▸ **EXERCISE OBJECTIVE**
Only the lines from the one that includes "- Course: applied data science minor" through the last line below belong in the reply, copied exactly and without pictures.
--
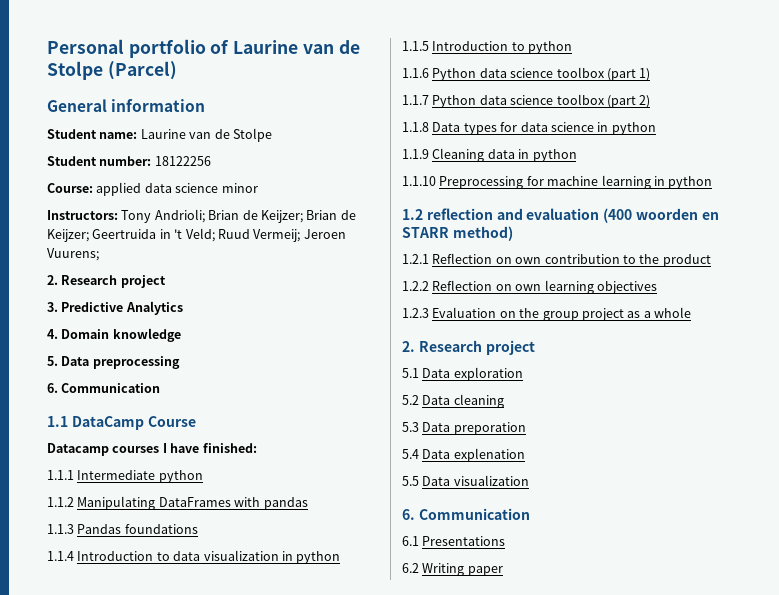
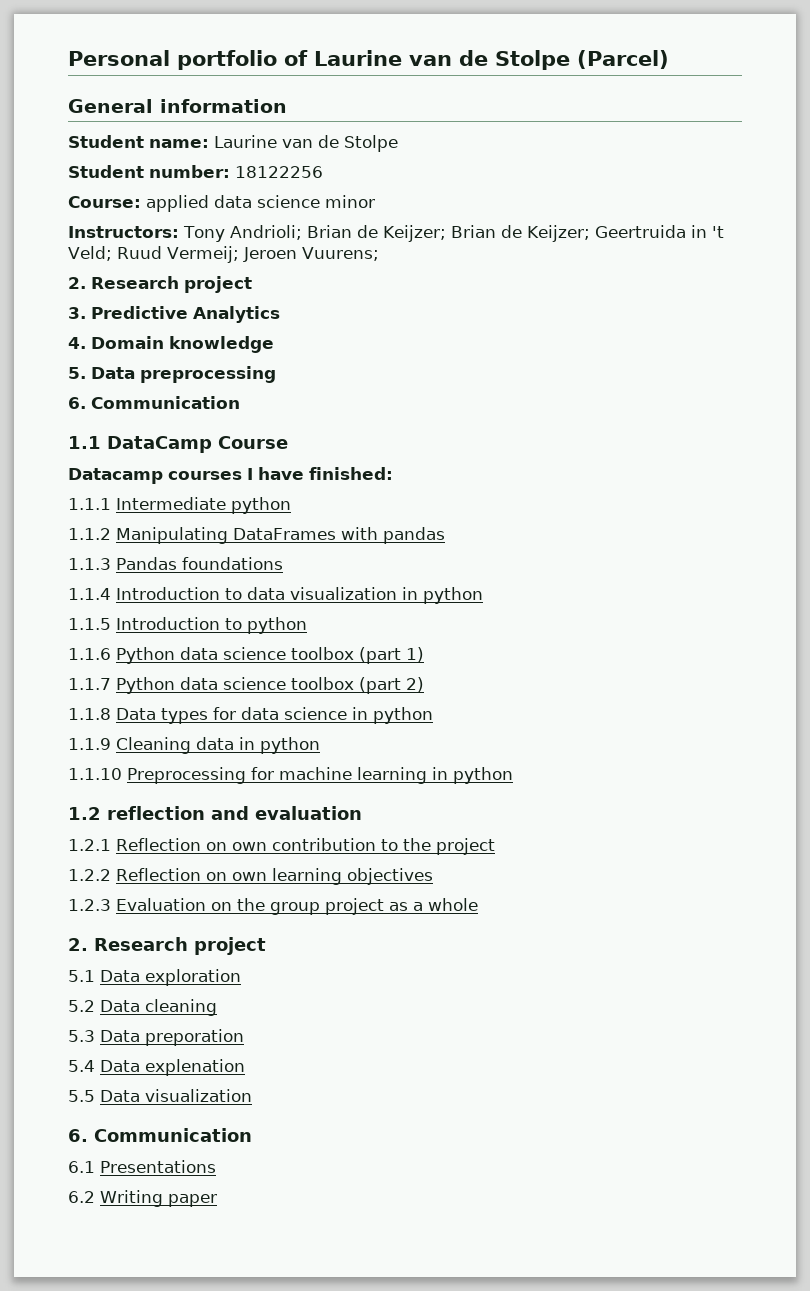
- 1.2 reflection and evaluation (400 woorden en STARR method)
+ 1.2 reflection and evaluation
- 1.2.1 Reflection on own contribution to the product
+ 1.2.1 Reflection on own contribution to the project

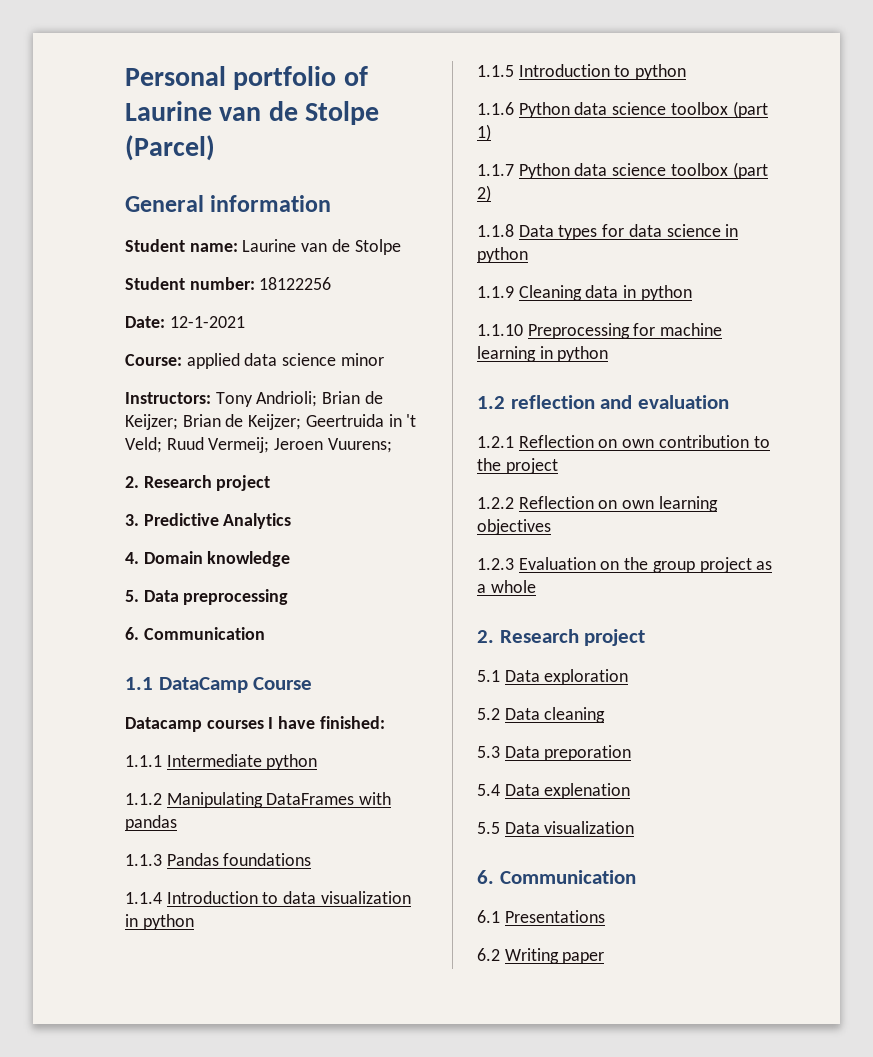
+ Date: 12-1-2021

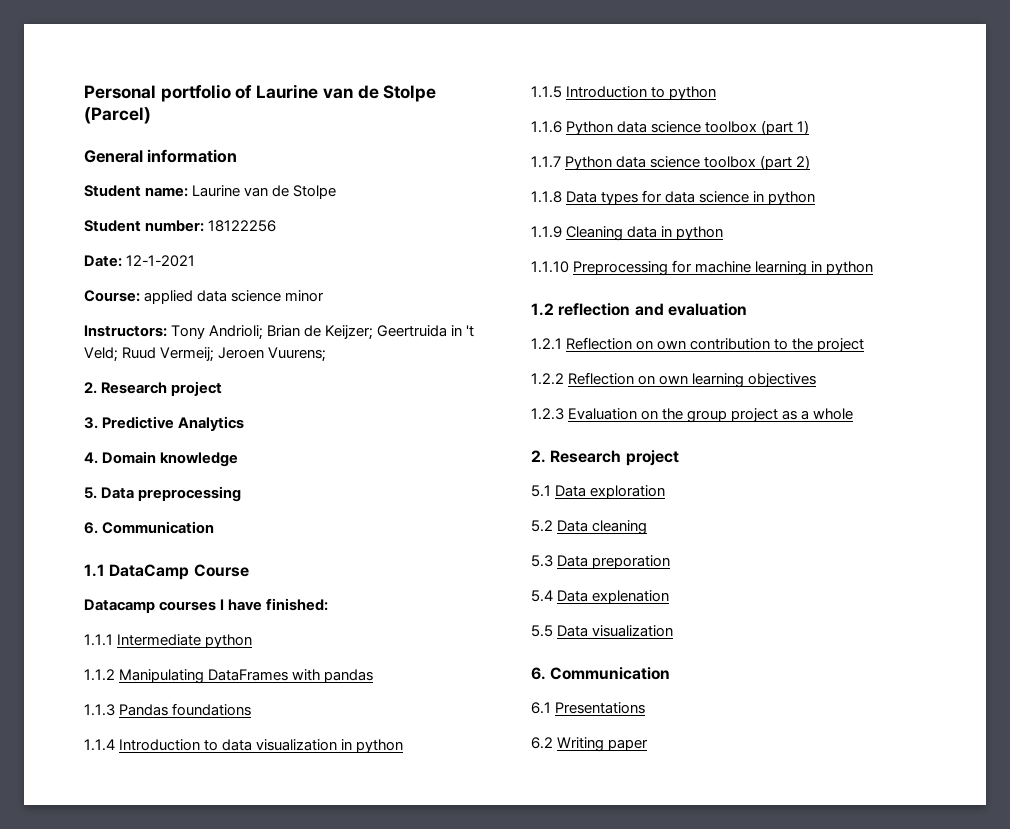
- Instructors: Tony Andrioli; Brian de Keijzer; Brian de Keijzer; Geertruida in 't Veld; Ruud Vermeij; Jeroen Vuurens;
+ Instructors: Tony Andrioli; Brian de Keijzer; Geertruida in 't Veld; Ruud Vermeij; Jeroen Vuurens;

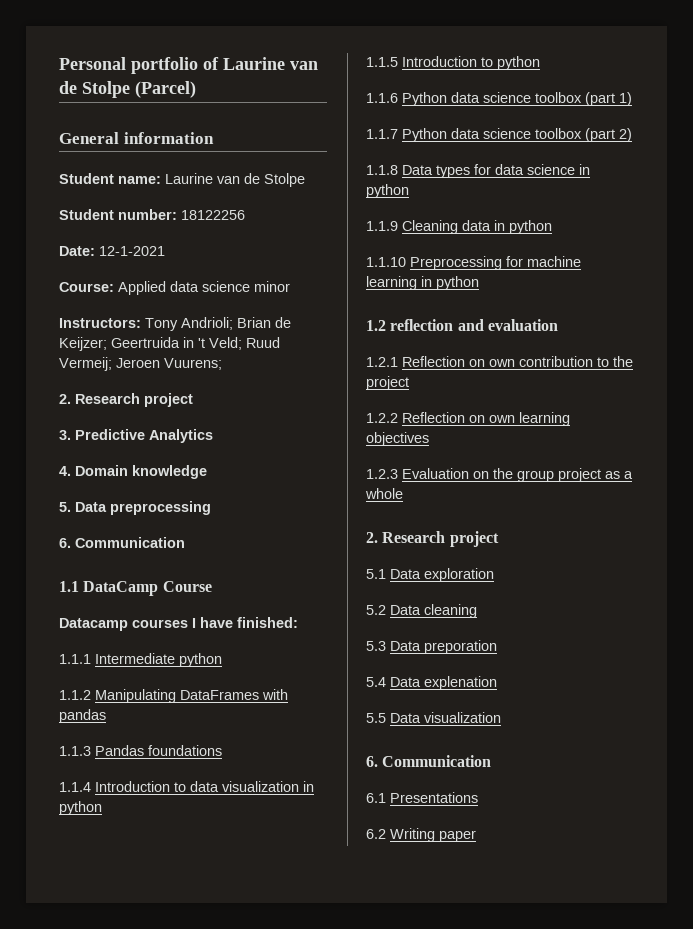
- Course: applied data science minor
+ Course: Applied data science minor

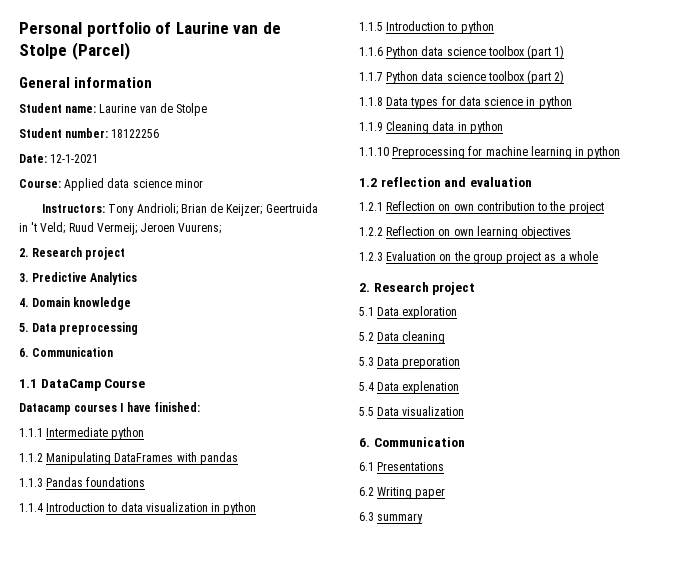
+ 6.3 summary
--
▸ **RESULT**
- Course: applied data science minor
+ Course: Applied data science minor

+ 6.3 summary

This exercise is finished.